TRUMP, COVID-19 ET NOUS

news-details
CONTRIBUTION

Trop peu trop tard. L’appel à la réconciliation de Donal Trump et le fait qu’il se dit « scandalisé » devant l’envahissement du Capitole par ses propres militants et fans qu’il a lui-même chauffés à blanc, ne changeront rien à notre conviction, empruntée au dicton wolof : on ne confie jamais des chants religieux à un fou.

Cela fait quatre ans que Trump vainqueur par surprise de Hillary Clinton déroule devant le monde médusé par tant de manque d’élégance dans le leadership d’un Etat, son clivant programme de gouvernance. Si une partie de l’Amérique, fondée à croire comme lui, a applaudi, il en est autrement de la plupart de ses compatriotes dont le réveil a été brutal, une fois qu’ils se sont rendus compte de la nature de l’homme qu’ils ont de manière directe ou indirecte installé à la Maison Blanche.

Tel un éléphant dans un magasin de porcelaine —la référence au pachyderme n’est pas fortuite, au vu de la forte corpulence du bonhomme—,Trump a tout chamboulé, tout bousculé sur son passage et tout piétiné dans sa gouvernance pour une Amérique méritant à ses yeux de retrouver sa splendeur perdue. Le tout au moyen de ce slogan : « America first - l’Amérique d’abord ».

Si personne n’a vu venir le fossoyeur de la démocratie et du multilatéralisme dont il était porteur, c’est qu’en soi ce slogan passe et séduit même à bien des égards, tant qu’il traduit le désir honnête d’un chef d’Etat de travailler pour le développement de son pays. Partout dans le monde, les peuples élisent leurs dirigeants suivant leur aptitude et leur capacité à faire leur bonheur. Partant de là, le slogan de Trump ne souffre à priori de suspicion et ferait même l’affaire de n’importe quel aspirant au pouvoir dans son pays. Qui refuserait sa carte d’électeur à un président travaillant pour son pays et privilégiant à chaque fois que de besoin ses intérêts ? On est au cœur du contrat moral et universel entre élu et électeur.

Toutefois, la lourde faute dont est coupable Donald Trump, c’est moins la bruyante déclamation de son slogan que la manière dont il l’a conduit.
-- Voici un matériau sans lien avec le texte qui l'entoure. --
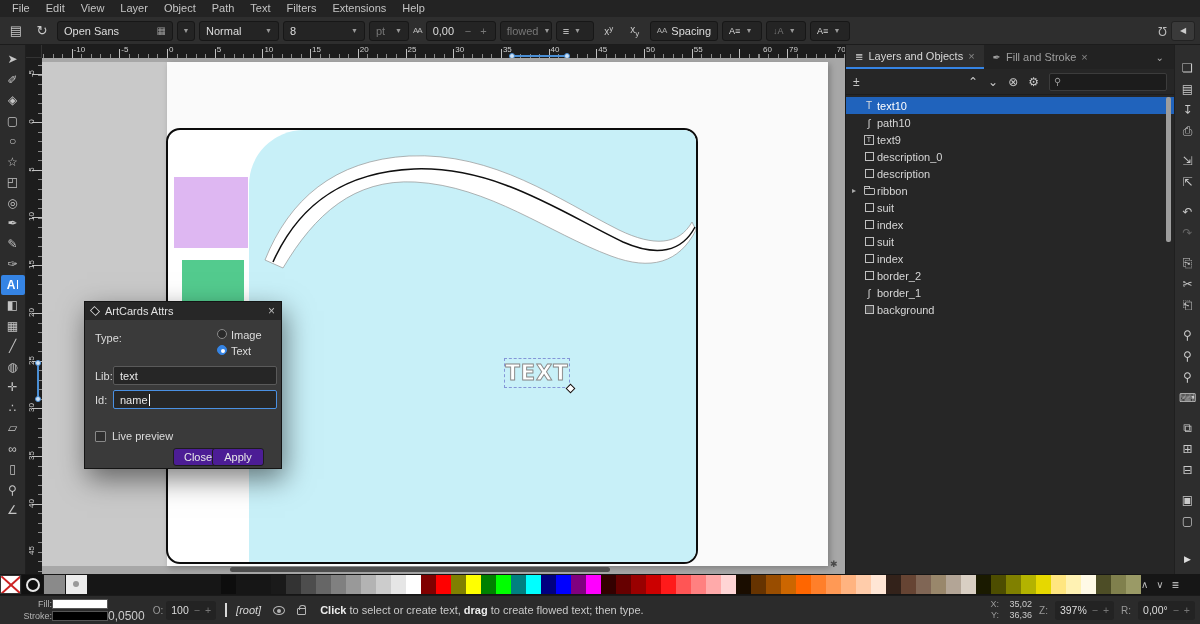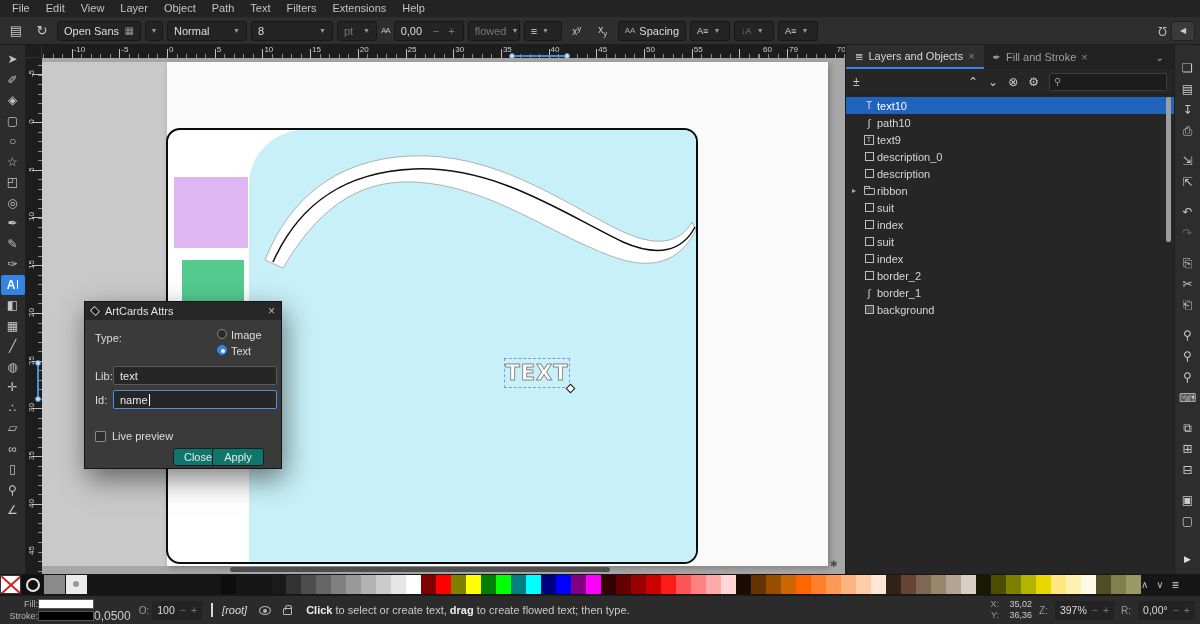--- a/index.html
+++ b/index.html
@@ -165,7 +165,7 @@
   <div class="tbtn">
       <span>↻</span>
     </div>
-  <div class="combo" style="width:84px">
+  <div class="combo" style="width:116px">
     <span style="flex:1">Open Sans</span>
     <span style="font-size:10px;color:#999">▦</span>
   </div>

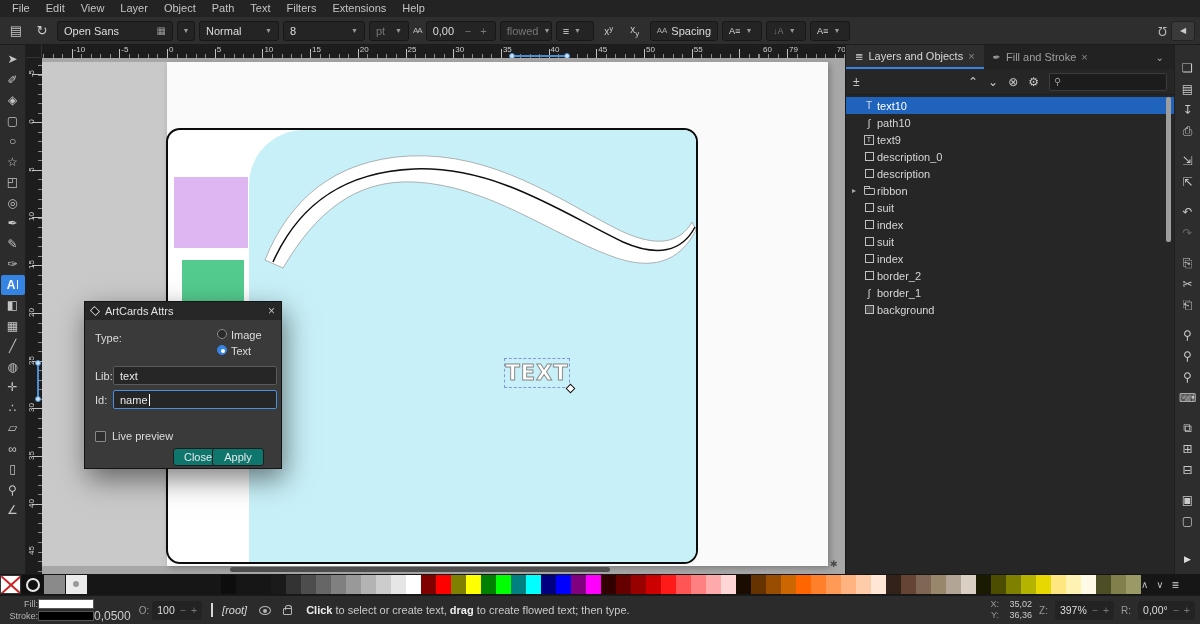--- a/index.html
+++ b/index.html
@@ -70,7 +70,7 @@
 .caret{width:1px;height:12px;background:#fff;margin-left:1px}
 #dlg-check{position:absolute;left:10px;top:128px;display:flex;align-items:center;gap:6px;color:#ddd}
 #dlg-check .box{width:11px;height:11px;border:1px solid #888;background:#2e2e2e;border-radius:1px}
-.dbtn{position:absolute;top:146px;height:18px;background:#0f766e;border:1px solid #1d1d1d;border-radius:3px;color:#e8e8e8;display:flex;align-items:center;justify-content:center}
+.dbtn{position:absolute;top:146px;height:18px;background:#4c1d95;border:1px solid #1d1d1d;border-radius:3px;color:#e8e8e8;display:flex;align-items:center;justify-content:center}
 
 #dock{width:329px;background:#262626;border-left:1px solid #1a1a1a;display:flex;flex-direction:column;position:relative}
 #tabbar{height:24px;display:flex;align-items:center;background:#222;font-size:11px}

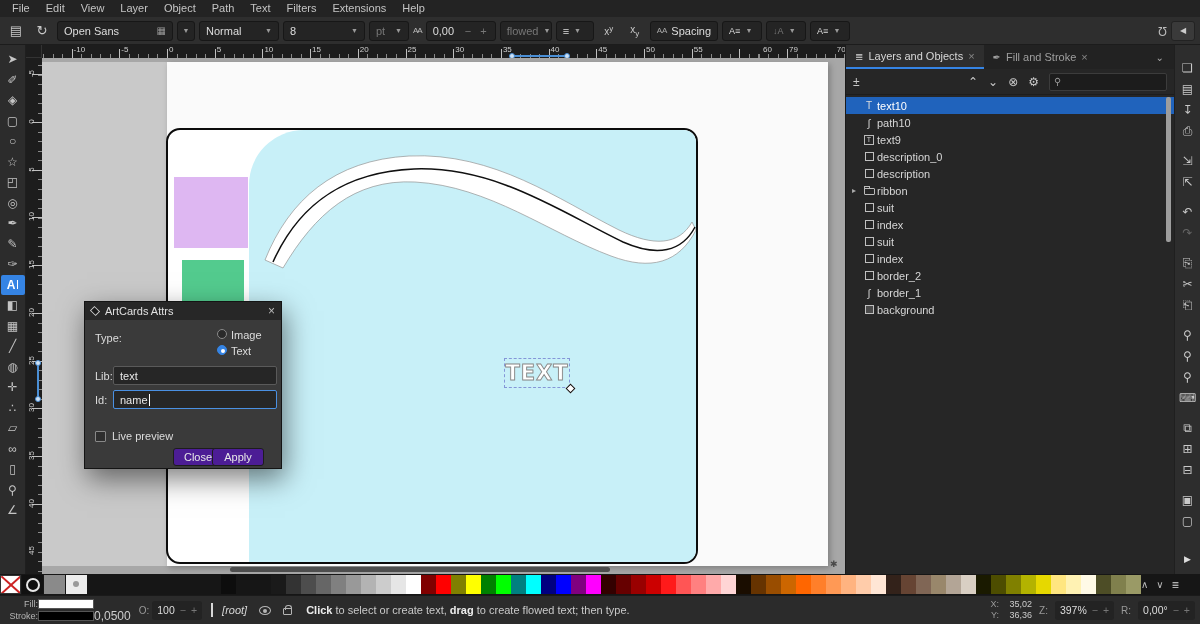--- a/index.html
+++ b/index.html
@@ -122,7 +122,7 @@
 #pal-ctrl .menu{font-size:12px;color:#ddd}
 
 #statusbar{height:29px;background:#2b2b2b;border-top:1px solid #1a1a1a;display:flex;align-items:center;font-size:10px;color:#bbb}
-#fs-block{display:grid;grid-template-columns:36px 56px auto;grid-auto-rows:12px;align-items:center;column-gap:0;margin-left:2px;font-size:9px}
+#fs-block{display:grid;grid-template-columns:36px 56px auto;grid-auto-rows:12px;align-items:center;column-gap:0;margin-left:16px;font-size:9px}
 #fs-block .lab{text-align:right;color:#b5b5b5}
 .fswatch{height:10px;border:1px solid #555}
 #stroke-width{color:#ccc;font-size:12px}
Usant de sa propre force physique et du statut de première puissance mondiale de son pays, il a, histoire de les écraser, marché sur tous ses vis-à-vis et les autres Etats de la planète, développés ou en voie de développement.

Quand ce n’est pas par de vigoureuses poignées de main aptes à réduire en bouillie vos doigts, il décrète la guerre commerciale à tous les partenaires de son pays et, pour ne pas avoir de sympathisant susceptible de l’infléchir dans sa politique à la Rambo, il quitte une à une les instances internationales où l’Amérique faisait notamment figure de modérateur dans le leadership d’une gouvernance mondiale apaisée.

Au final, son slogan a muté comme le terrible virus de la Covid-19 qui affecte le monde pour devenir « America only ». Cela traduit bien la démarche du désormais ex président milliardaire engagé tout au long de son magistère dans le rejet de tout ce qui n’est pas américain, le mépris des autres citoyens du monde, le racisme à peine feint et l’éternelle épreuve de force pour humilier l’adversaire. Le monde, tel un époux ouvrant enfin les yeux sur les défauts de sa conjointe qu’il refusait de voir durant sa cour effrénée avant mariage, n’a pas d’excuse pour jouer au surpris car Trump dans sa biographie qu’on peut lire dans des ouvrages ou visionner dans Netflix n’a manqué jamais de faire le sidérant aveu qu’on peut résumer ainsi : « je déteste deux types de personnages : les faibles que j’écrase et mes adversaires que je combats ».

Rapportée à la politique, cette démarche renvoie à l’actuelle Amérique de Trump dont le monde se moque des failles de sa démocratie, de son repli sur soi et de son bellicisme dont elle ne sort que pour encourager le clivage du monde. Au Sénégal, on aurait tort de croire que Joe Biden nous a débarrassés à jamais de Trump ; et pour cause ici à Jolof nous nous faisons le chantre d’un petit mot à la charge aussi négative que le slogan révélateur de l’aveuglement du milliardaire américain : « rek - seulement ».

Ils sont combien de Sénégalais à être guettés par le déni de la capacité, de la bonté, et de la connaissance de l’autre parce que tout simplement ils n’écoutent et ne respectent que leur marabout rek, leur confrérie rek, leur quartier rek, leur ville rek et leur pays rek ? L’amour propre n’entraine pas la négation de l’autre, aussi différent soit-il.

Vigilance, si nous ne voulons pas muter en un dangereux virus nommé Trump.